++++ STORED DATA ++++

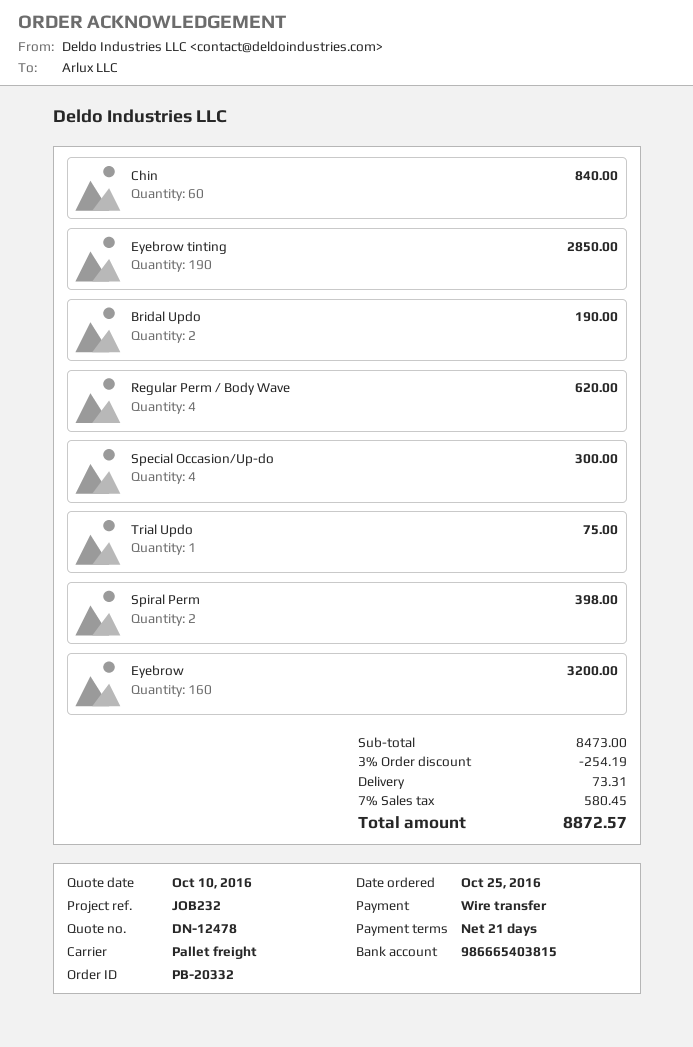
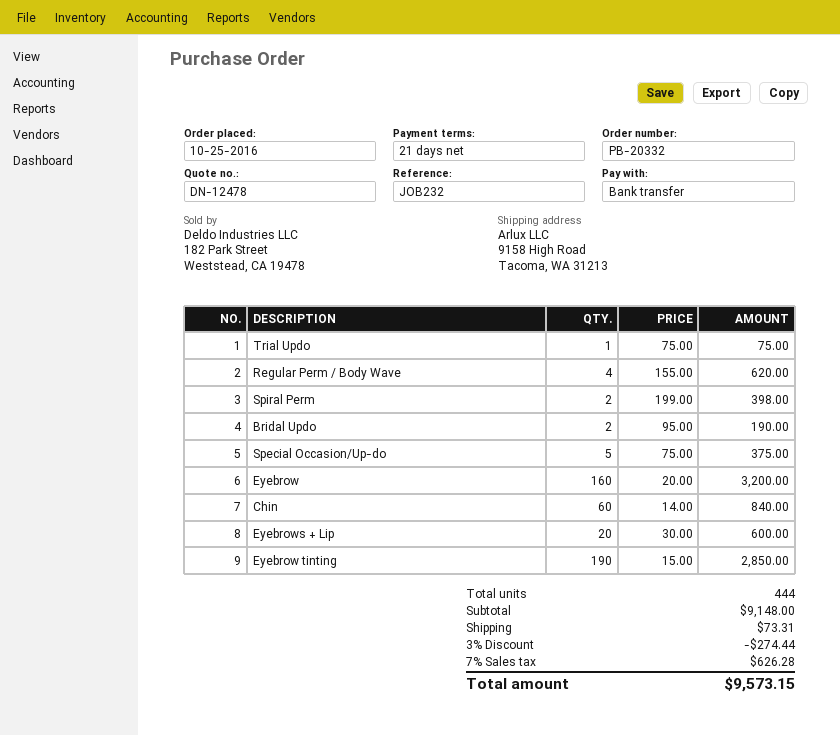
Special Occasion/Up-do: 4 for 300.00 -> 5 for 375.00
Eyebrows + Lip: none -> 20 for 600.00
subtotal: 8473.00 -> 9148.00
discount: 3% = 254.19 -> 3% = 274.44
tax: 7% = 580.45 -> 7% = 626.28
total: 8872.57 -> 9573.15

++++

GOAL OF THE EXERCISE
Each line from the one holding "Eyebrows + Lip: none -> 20 for 600.00" to the end of the data above goes into the answer exactly as written, and no other line does.

ANSWER TO THE EXERCISE
Eyebrows + Lip: none -> 20 for 600.00
subtotal: 8473.00 -> 9148.00
discount: 3% = 254.19 -> 3% = 274.44
tax: 7% = 580.45 -> 7% = 626.28
total: 8872.57 -> 9573.15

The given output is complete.